Saturday, July 24, 2010

Transitions

I had too many emotions flowing to write this as school let out, but I couldn't let a new chapter of our life begin without paying homage to our fabulous last 6 years.


Lets begin with all children are unique and special individuals. One of the advantages of adopting was an awesome social worker that made us confront that our children would not be us. Biological children aren't either, but in adoption, you have to face that it is unlikely your offspring will have any of your talents or natural leanings. Are you ready to leave your own comfort box? Hold that thought. Years ago I read an article about a family that had made the rare decision to educate each of their 3 children in a different setting. One in public school, one in private school, and the other at home. When asked why, they simply stated "Each of our children has different needs." I hoped I would be so open minded. Most of our world argues that one area or the other is correct. Either we were raised that way and can't imagine anything else or we may have strong religious beliefs about one choice or another: Aren't we called to be salt and light? (public) Jesus was educated in the temple and the church has a long history of strong education (private) and finally, the Bible clearly places parents as the authority over children and we are called to teach and talk about faith to our children as we walk, sit, work etc. (home). I have long found confusing that while many are perfectly okay to send children to post secondary schools best suited to individual needs and personalities and after visits, tours and research, they make elementary choices without observation or critique. They accept what is handed to them. If I chose my child's pediatrician, whom we see a few times a year, after recommendations and research, why would I just chance where my child spends 7 hours a day, 5 days a week?


I knew my child. I knew her needs. I went looking for a school. I visited many places. Sat in many classrooms and sat down with administrators. When I walked in Holy Trinity, I almost cried. As the director walked me down a hall filled with children's art work based on a great artist they had studied, paper butterflies hung from the ceiling. The walls of the cafeteria were covered in a flower garden of thanks to teachers as part of Lutheran schools week. I saw parent volunteers in classrooms and the library. She discussed the importance of real books, not just textbooks. Here were small classes, high academic standards and an open door to parents. Science and social studies flourished in younger grades not because it would be tested, but because those are the years of seed planting. And of course covering it all was open discussion and practice of God's love, grace, standards, and forgiveness.

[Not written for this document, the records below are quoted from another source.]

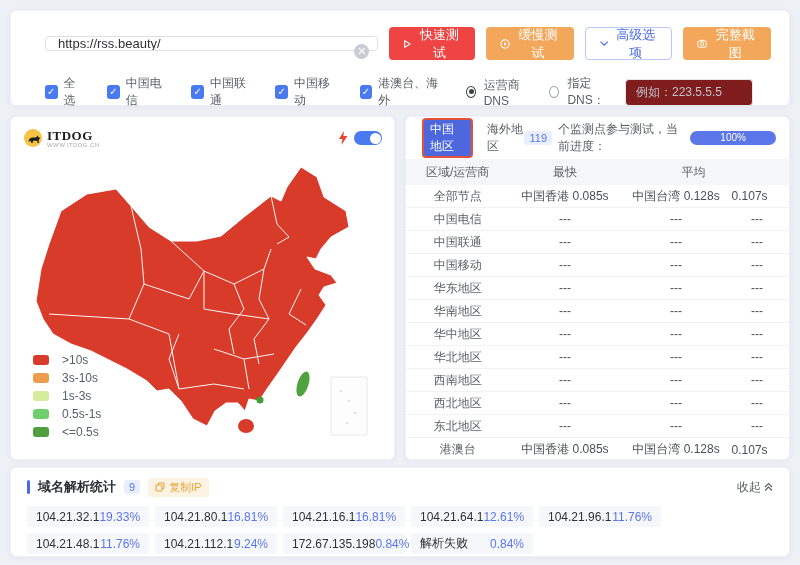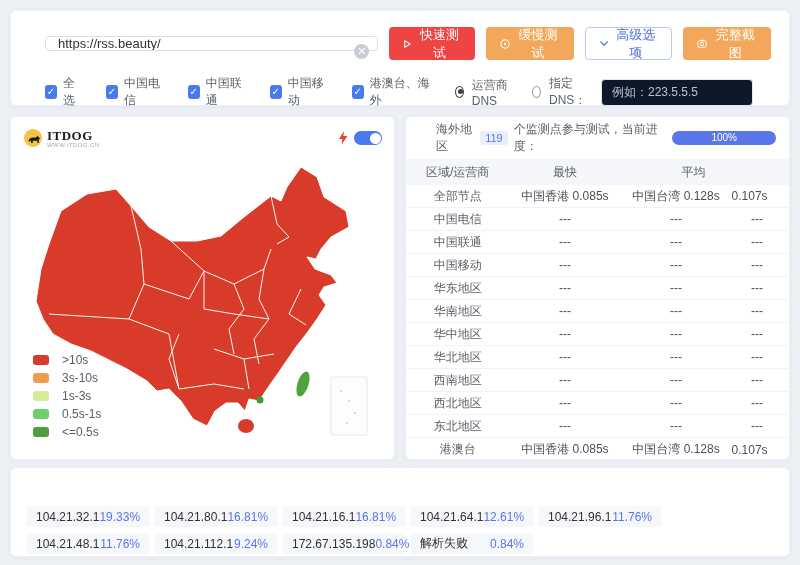"例如：223.5.5.5" .dns-input { background: #0f172a -> #7f1d1d; width: 152px -> 128px }
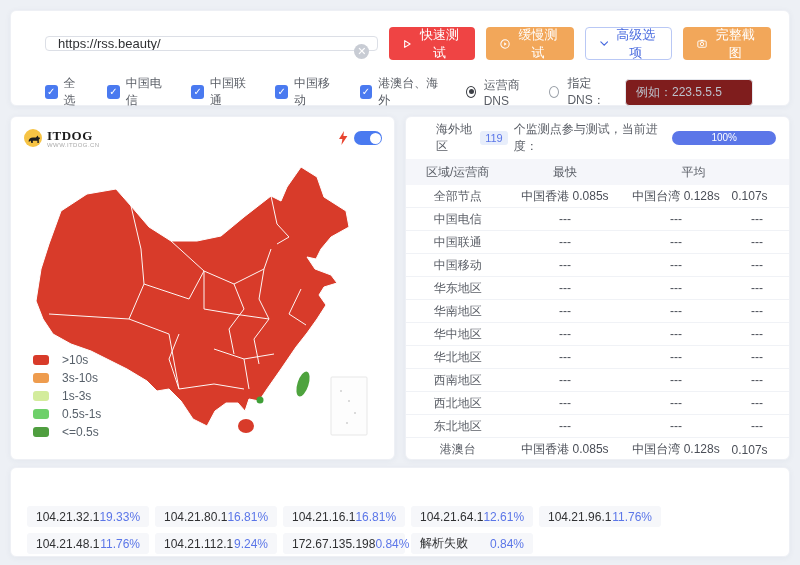"中国地区" span.tab-active { html: none -> <span> <span>中国地区</span> </span> }
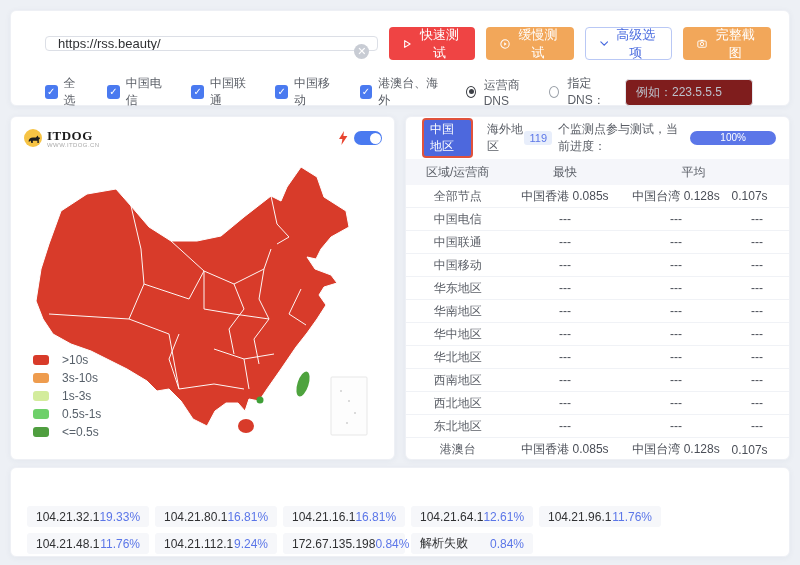"域名解析统计" div.dns-head { html: none -> <div> <span></span> <span>域名解析统计</span> <span>9</span> <span> <svg> <rect></rect> <path></path> </svg> <span>复制IP</span> </span> <span> <span>收起</span> <svg> <path></path> </svg> </span> </div> }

One of the best things about HTLS is size. Yes, it matters. Small schools and classes have fewer limits. It is easier to adjust the program for a different classes needs, or even a few children's needs. We have been blessed with awesome teachers who took every opportunity offered. Hear about a great field trip, play or program? Toss them in the van and go. Space camp, local theatre, Kentucky history by traveling all over the state. It is easier to be positive and deal with heart issues. Most importantly, Holy Trinity builds families. In classes this size, you can have the whole group plus families to Halloween parties or picnics. Over the years these people became not only my children's friends, but mine. How will I raise my kids without them?? These people who pick my kids up with no notice. Friends who bring supper, share clothes, and just love us. I know HTLS doesn't have a monopoly on good people,but they sure have a high percent of them.

HTLS isn't perfect. Like any other place we have dealt with issues like bullies or parents whom don't pitch in, or a teacher dispute. But along the way we skipped the popularity battles, clothes wars and other politics. We sent our kids off to school in their Target specials to get messy and become better thinkers- not just good students (there is a difference). And got to expose them to different races and cultures.

Tuesday, we begin a new adventure. After a year of being those open minded parents with one in home school, 2 in private, and 1 in public we are facing the reality that living where we live makes this plan almost undoable. Even with great friends to carpool, it is just too much. I can't spend, L can't spend the hours in the car (25 or so a week). We will continue to home school B as it has been a good fit for her, but J, L and H will all make the move to public. To huge schools (27 in H's class which is one of 9 4th grades in the building.) To a place where we know a few people, and there are no doubt some great people, some great teachers and of course Christians. It will be an adjustment. I have been warned to expect little parent communication and the woefully un updated web site attests to that. There will be more challenges and less flexibility. I wonder if anyone realizes that while 10,000 volumes in the library sounds impressive, when you do the math it amounts to 10 books per kid. The lack of foreign language till high school in an ever shrinking global climate is a little terrifying. But, I am clinging to the hope that a bigger school means opportunities I haven't imagined. That learning to work in this environment will make my children stronger. That the added family time will mean a better, less exhausted Mama. We are hoping above all hopes that our very angry child will be okay and after a few weeks will be as happy as L when we pull up at the building. Transitions are always hard and leaving a wonderful place makes it hard to envision the next place as good or even better, but we are going to try. Our bags are packed, we have boarded the boat, we leave behind our small bay and head into open water. The ocean awaits.